##### Data records #####

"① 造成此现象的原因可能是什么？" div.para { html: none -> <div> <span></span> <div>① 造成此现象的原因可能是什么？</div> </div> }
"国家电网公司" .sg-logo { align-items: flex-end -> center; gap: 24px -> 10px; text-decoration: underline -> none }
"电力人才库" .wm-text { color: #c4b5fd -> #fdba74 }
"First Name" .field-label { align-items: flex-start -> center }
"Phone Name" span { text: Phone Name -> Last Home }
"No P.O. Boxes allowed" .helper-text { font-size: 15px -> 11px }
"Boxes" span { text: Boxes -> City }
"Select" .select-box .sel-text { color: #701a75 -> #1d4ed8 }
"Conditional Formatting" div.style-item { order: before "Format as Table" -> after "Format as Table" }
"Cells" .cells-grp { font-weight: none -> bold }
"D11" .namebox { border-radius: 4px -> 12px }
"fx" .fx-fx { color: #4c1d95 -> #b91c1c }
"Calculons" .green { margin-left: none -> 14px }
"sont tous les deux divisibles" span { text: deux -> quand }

#####

Problem to solve. Using the material above, return every line that holds the string "items".

Solution to the problem.
"国家电网公司" .sg-logo { align-items: flex-end -> center; gap: 24px -> 10px; text-decoration: underline -> none }
"First Name" .field-label { align-items: flex-start -> center }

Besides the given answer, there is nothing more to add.